Fake US Cancer Charities Allegedly Controlled By 1 Family; Faces Lawsuit
The Federal Trade Commission has slapped a court action against four cancer charities it alleged were fake and ran by members of the same family. It alleged the four charities scammed a total of $187 million from donors from 2008 through 2012 but spent the money on themselves and not on helping the needs of actual cancer patients.
The con charities were identified as Cancer Fund of America, Cancer Support Services, Children’s Cancer Fund of America and the Breast Cancer Society. They were listed as incorporated nonprofit organizations and enjoy tax-exempt status with the Internal Revenue Service.
The Associated Press said James Reynolds Sr. from Tennessee founded and controlled all the four fake charities. The FTC lawsuit filed Tuesday alleged Reynolds was the president of Cancer Fund of America since 1987, and Cancer Support Services. Rose Perkins, an ex-wife, was executive director of the Children’s Cancer Fund of America since 2005.
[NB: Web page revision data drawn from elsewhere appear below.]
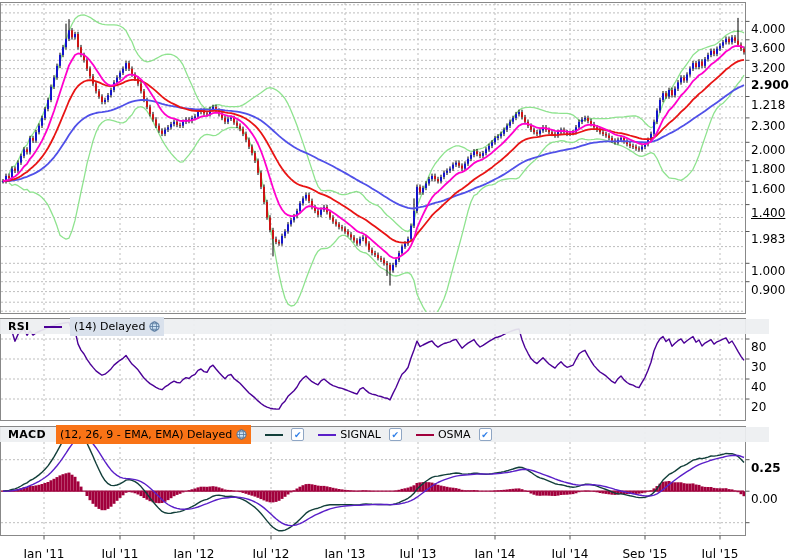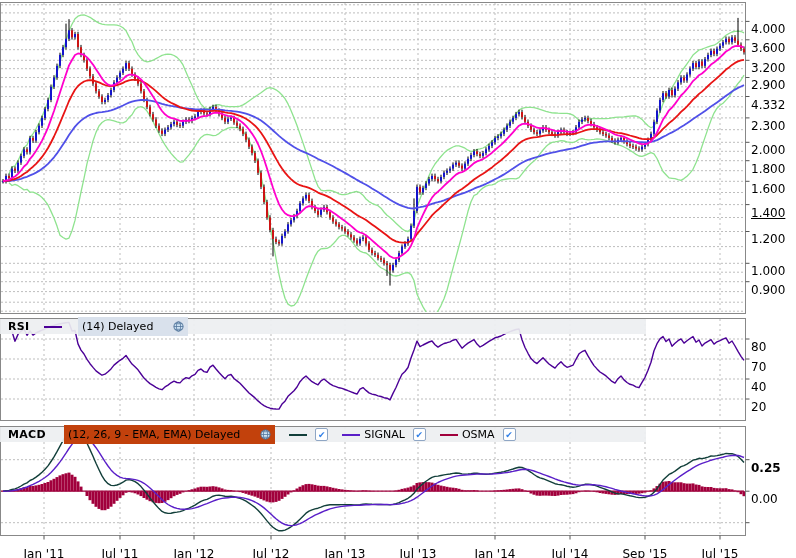--- a/index.html
+++ b/index.html
@@ -593,7 +593,7 @@
       <span class="axlabel" style="left: 751px; top: 14.384px;">4.000</span>
       <span class="axlabel" style="left: 751px; top: 32.7677px;">3.600</span>
       <span class="axlabel" style="left: 751px; top: 53.3188px;">3.200</span>
-      <span class="axlabel" style="left: 751px; top: 70.495px;">2.900</span>
+      <span class="axlabel" style="left: 751px; top: 70.495px; font-weight: bold;">2.900</span>
       <span class="axlabel" style="left: 751px; top: 89.5484px;">4.332</span>
       <span class="axlabel" style="left: 751px; top: 110.94px;">2.300</span>
       <span class="axlabel" style="left: 751px; top: 135.327px;">2.000</span>

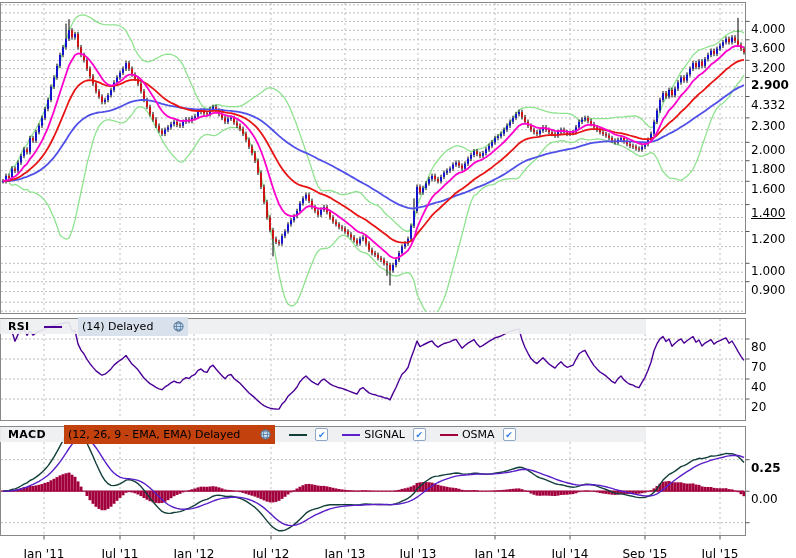--- a/index.html
+++ b/index.html
@@ -594,7 +594,7 @@
       <span class="axlabel" style="left: 751px; top: 32.7677px;">3.600</span>
       <span class="axlabel" style="left: 751px; top: 53.3188px;">3.200</span>
       <span class="axlabel" style="left: 751px; top: 70.495px; font-weight: bold;">2.900</span>
-      <span class="axlabel" style="left: 751px; top: 89.5484px;">4.332</span>
+      <span class="axlabel" style="left: 751px; top: 89.5484px;">1.218</span>
       <span class="axlabel" style="left: 751px; top: 110.94px;">2.300</span>
       <span class="axlabel" style="left: 751px; top: 135.327px;">2.000</span>
       <span class="axlabel" style="left: 751px; top: 153.71px;">1.800</span>

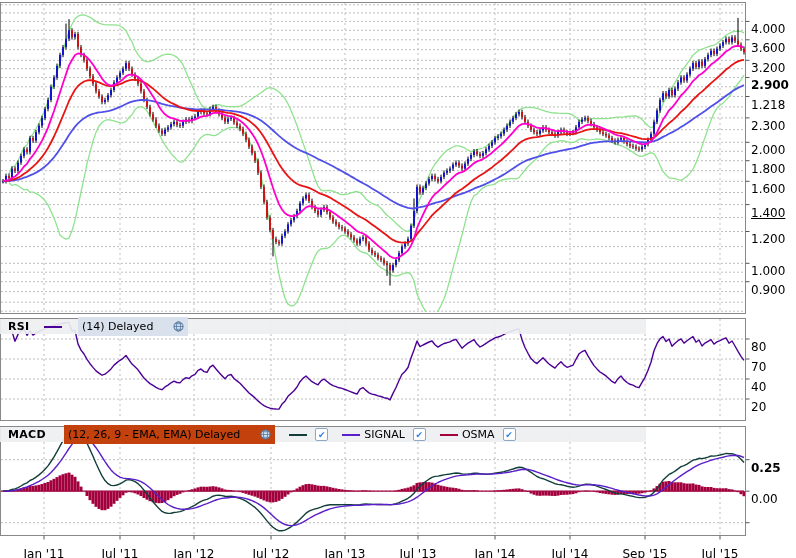--- a/index.html
+++ b/index.html
@@ -600,7 +600,7 @@
       <span class="axlabel" style="left: 751px; top: 153.71px;">1.800</span>
       <span class="axlabel" style="left: 751px; top: 174.261px;">1.600</span>
       <span class="axlabel" style="left: 751px; top: 197.56px; text-decoration: underline;">1.400</span>
-      <span class="axlabel" style="left: 751px; top: 224.457px;">1.200</span>
+      <span class="axlabel" style="left: 751px; top: 224.457px;">1.983</span>
       <span class="axlabel" style="left: 751px; top: 256.269px;">1.000</span>
       <span class="axlabel" style="left: 751px; top: 274.653px;">0.900</span>
       <span class="axlabel" style="left: 751px; top: 332px;">80</span>

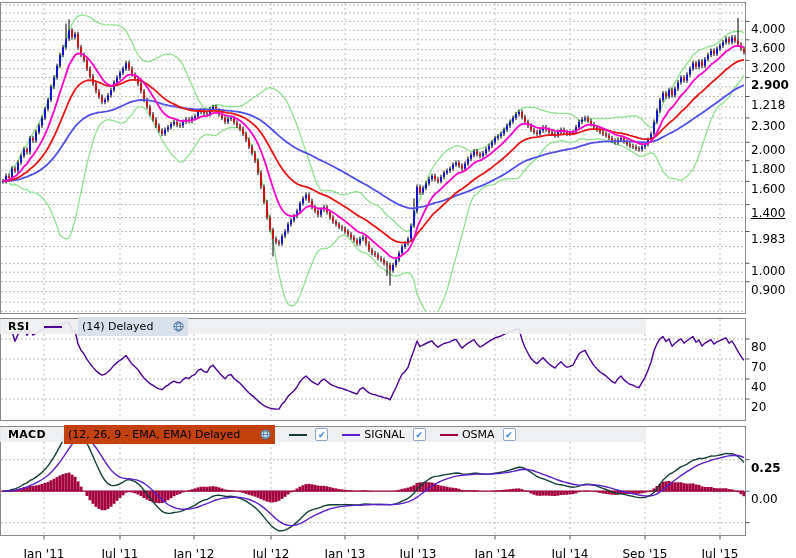--- a/index.html
+++ b/index.html
@@ -9,7 +9,7 @@
   #labels{position:absolute;left:0;top:0;width:796px;height:558px;z-index:2;pointer-events:none;margin-top:8px;}
   .axlabel{position:absolute;font-size:12px;color:#000;white-space:nowrap;}
   .xlab{width:64px;text-align:center;}
-  .hdr{position:absolute;left:0;width:646px;height:15px;display:flex;align-items:center;
+  .hdr{position:absolute;left:0;width:769px;height:15px;display:flex;align-items:center;
        background:rgba(237,239,241,0.92);font-size:11px;color:#000;z-index:3;}
   #rsi-header{top:319px;}
   #macd-header{top:427px;}

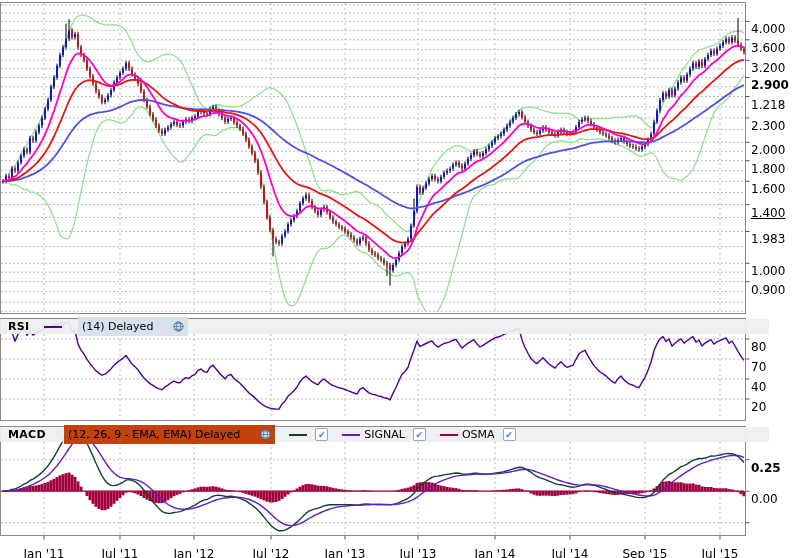--- a/index.html
+++ b/index.html
@@ -18,7 +18,7 @@
   #macd-header .t{width:40px;}
   .sw{width:18px;height:2px;display:inline-block;}
   #rsi-header .sw{margin-left:8px;}
-  .chip{display:flex;align-items:center;gap:20px;background:#d9e1ec;padding:3px 4px;height:13px;margin-left:16px;}
+  .chip{display:flex;align-items:center;gap:4px;background:#d9e1ec;padding:3px 4px;height:13px;margin-left:8px;}
   .lg{display:flex;align-items:center;margin-left:14px;gap:4px;}
   .chk{display:inline-flex;align-items:center;justify-content:center;width:11px;height:11px;
        background:#fff;border:1px solid #8fa6c4;border-radius:2px;font-size:9px;color:#2f7fe8;margin-left:4px;}

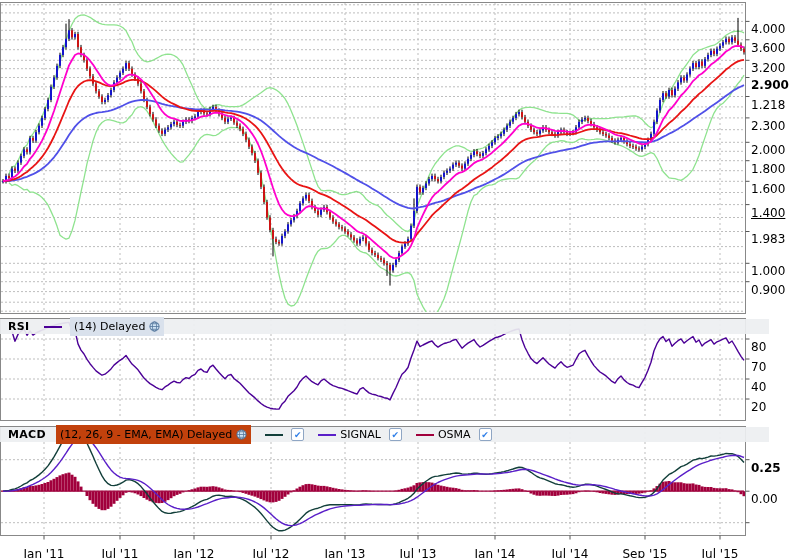--- a/index.html
+++ b/index.html
@@ -604,7 +604,7 @@
       <span class="axlabel" style="left: 751px; top: 256.269px;">1.000</span>
       <span class="axlabel" style="left: 751px; top: 274.653px;">0.900</span>
       <span class="axlabel" style="left: 751px; top: 332px;">80</span>
-      <span class="axlabel" style="left: 751px; top: 352px;">70</span>
+      <span class="axlabel" style="left: 751px; top: 352px;">30</span>
       <span class="axlabel" style="left: 751px; top: 372px;">40</span>
       <span class="axlabel" style="left: 751px; top: 392px;">20</span>
       <span class="axlabel" style="left: 751px; top: 452.729px; font-weight: bold;">0.25</span>

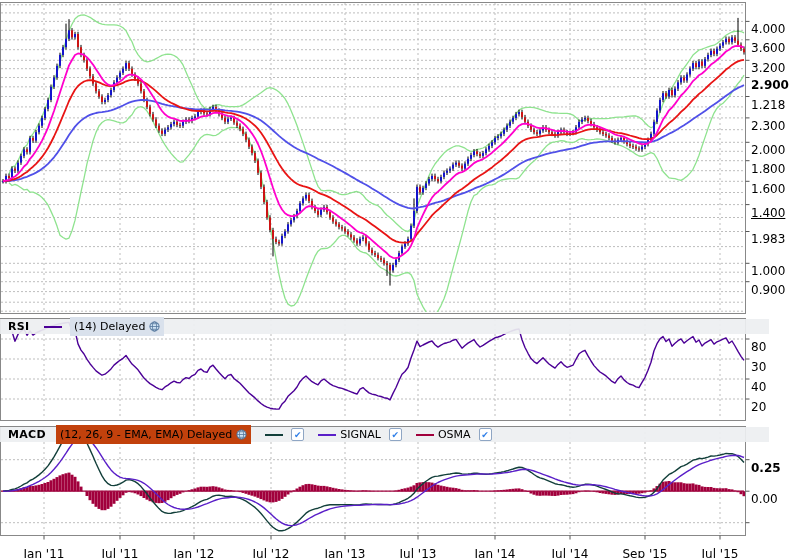--- a/index.html
+++ b/index.html
@@ -565,7 +565,7 @@
 
   <div class="hdr" id="macd-header" style="background: rgba(237, 239, 241, 0.92);">
     <span class="t">MACD</span>
-    <span class="chip" style="background: #c2410c;">
+    <span class="chip" style="background: #f97316;">
       <span>(12, 26, 9 - EMA, EMA) Delayed</span>
       <svg width="11" height="11" viewBox="0 0 12 12">
         <circle cx="6" cy="6" r="5" fill="#cfe3f4" stroke="#4a6e96"></circle>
Reynolds’ son, identified as James Reynolds II, and executive director of the Breast Cancer Society, based on the complaint, started working in the family businesses at 16. He “learned the cancer business from his father.”
In their dealings, the charities asked for donations that will be then used to provide direct support for cancer patients, breast cancer patients and children with cancer. But Jessica Rich, chief of the FTC’s Bureau of Consumer Protection, said these “were lies.” She said of the amounts the fake charities were able to get, only 3 percent were used to help actual cancer patients. Majority, or 97 percent, of the donations were used on private fundraisers or even on the family members themselves.
The bulk of the donated amounts received went to “pay for vehicles, personal consumer goods, college tuition, gym memberships, Jet Ski outings, dating website subscriptions, luxury cruises, and tickets to concerts and professional sporting events,” the complaint says. The four charities allegedly used professional websites, direct mail and phone-drive solicitations to trick donors into donating, the FTC said.